Steve's relief was visible. "How long does he have?"

"Without treatment? Hard to say. Could be months before symptoms manifest. Could be years. The serum's still integrating. But eventually, the instability will cause problems—muscle degradation, neurological issues, possibly cellular breakdown." Howard flipped through his notes. "With treatment? He should be fine indefinitely. The stabilization protocol will be weekly injections initially, maybe monthly once we establish baseline. Not ideal, but better than the alternative."

"Which is?"

"Death. Probably unpleasant. Definitely prolonged." Howard's characteristic flippancy faltered. "But that's not happening. I'll figure this out. I'm Howard Stark. I figure things out. It's what I do."
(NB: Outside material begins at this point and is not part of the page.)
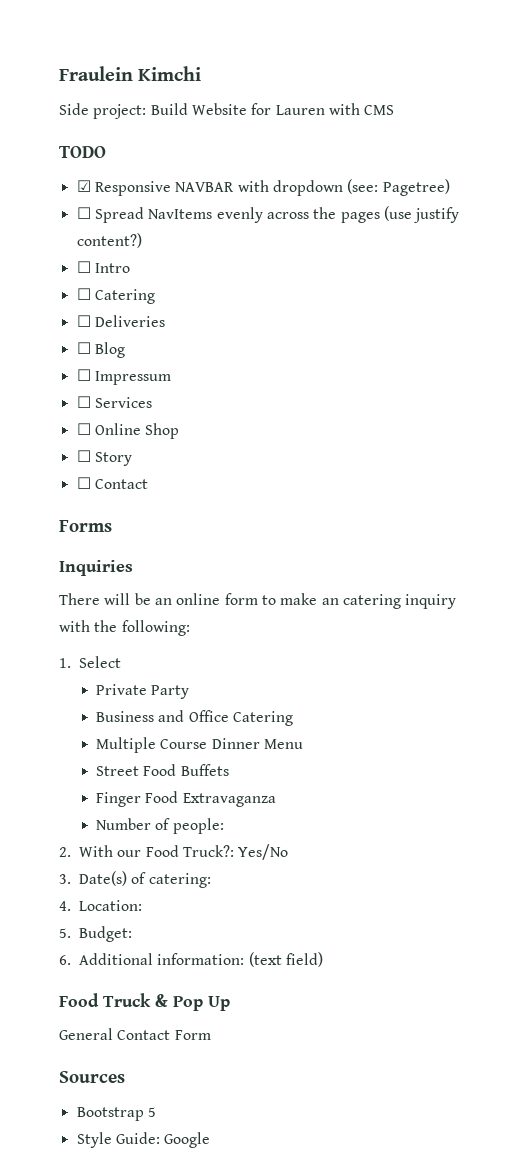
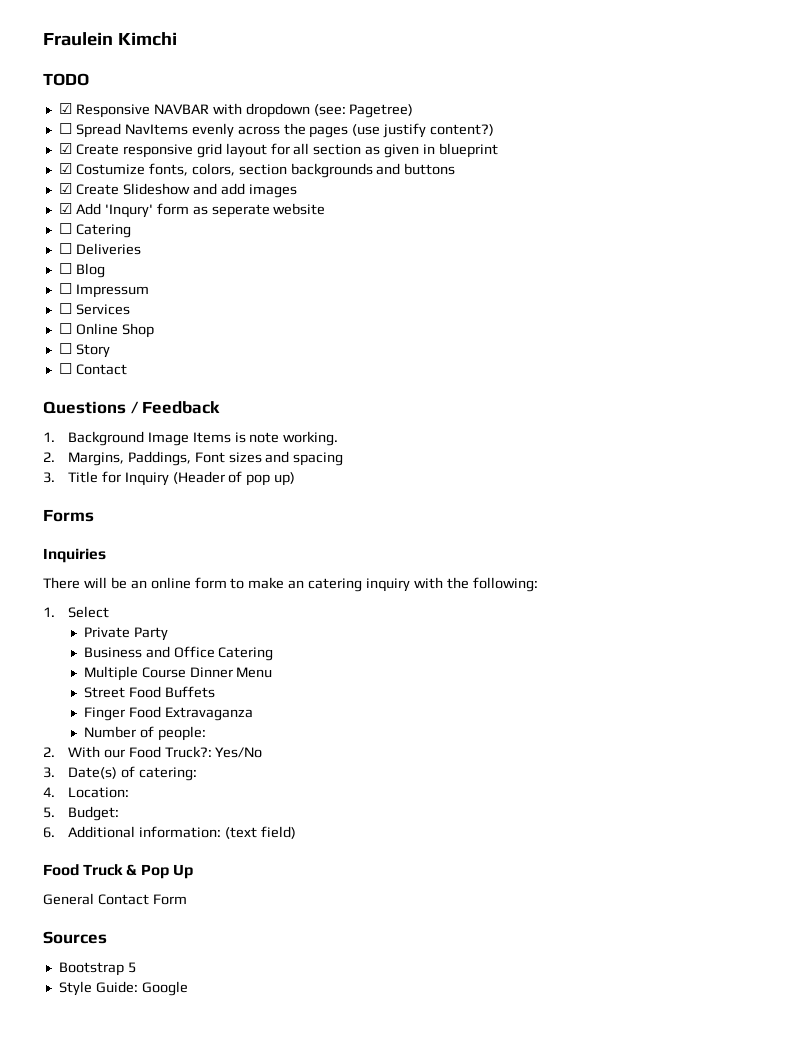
[59,103,395,119] // Side project: Build Website for Lauren with CMS -> (177, 39) none
[76,261,130,273] ☐ Intro -> [58,143,499,158] [58,163,456,178] [58,183,297,198] [58,203,326,218] ☑ Create responsive grid layout for all section as given in blueprint // ☑ Costumize fonts, colors, section backgrounds and buttons // ☑ Create Slideshow and add images // ☑ Add 'Inqury' form as seperate website
(148, 484) none -> [43,401,221,414] [43,431,339,446] [43,451,344,466] [43,471,296,486] // Questions / Feedback // 1. Background Image Items is note working. // 2. Margins, Paddings, Font sizes and spacing // 3. Title for Inquiry (Header of pop up)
The tent flap opened again.

This time, it was Harry.

Agent Magus had vanished—Harry Carter entered wearing civilian robes, looking exhausted but alert. His left arm was bandaged where Rosier had scored a hit. His eyes found Phillips immediately.

"Colonel Phillips," he said formally. "Harry Carter. British Ministry liaison. We haven't been formally introduced, though you've read reports about my work."

Phillips stared at him. "Agent Magus. The urban legend. The ghost story. The wizard who isn't supposed to exist."

"I'm definitely real," Harry confirmed. "Though 'wizard' is accurate. As is the 'isn't supposed to exist' part—the magical world has spent centuries hiding from the non-magical world. Tonight we're changing that policy. Temporarily. Because strategic necessity trumps centuries of tradition."

"Magic," Phillips said flatly. "You're telling me magic is real."

"Sir," Peggy interjected. "I can verify—"

"I've read your reports, Agent Carter. I thought they were coded. Metaphorical. I didn't think you were being *literal*." Phillips looked at Harry. "You do magic. Actual magic. Spells and wands and—" He gestured vaguely. "—all of it."

"All of it," Harry confirmed. He withdrew his wand. "Holly and phoenix feather. Thirteen inches. Slightly yielding. It's the tool I use to focus and direct magical energy. Would you like a demonstration?"

"No. Yes. Maybe." Phillips rubbed his face. "This day keeps getting stranger. Fine. Magic exists. Wizards are real. The British government has been hiding an entire magical civilization from us. Anything else I should know? Vampires? Werewolves? Atlantis?"

"Vampires yes, werewolves yes, Atlantis no—that's just a legend," Harry said. "But we can discuss magical creatures later. Right now, I need to brief you on what we found at the Hydra facility. Intelligence that changes everything about this war."

He produced the Mokeskin pouch. Set it on Phillips's desk.

"This belonged to Pollux Black. Grindelwald's intelligence officer. I cut it from his belt during combat. It contains research documentation, operational intelligence, and—" He paused. "And something extraordinarily dangerous that you need to know about."

Phillips stared at the pouch. "Grindelwald. That's the magical terrorist Peggy's reports mentioned."

"Terrorist is underselling it," Harry said. "He's leading a magical supremacist movement. Believes wizards should rule non-magical people 'for the greater good.' He's allied with Hitler and the Nazi regime. They're sharing resources. Hydra gets magical support. Grindelwald gets access to Tesseract technology and conventional military resources."

"The enemy of my enemy," Phillips muttered. "Except in this case, my enemy has two enemies working together. Fantastic."

"It gets worse," Harry said. He began withdrawing items from the pouch. Research files. Maps. The yew wand they'd already destroyed. "The facility we raided—it wasn't just a prison camp. It was a joint research installation. Hydra and Grindelwald's forces collaborating on biological enhancement. Attempting to replicate the super-soldier serum."

Steve's attention sharpened. "They succeeded?"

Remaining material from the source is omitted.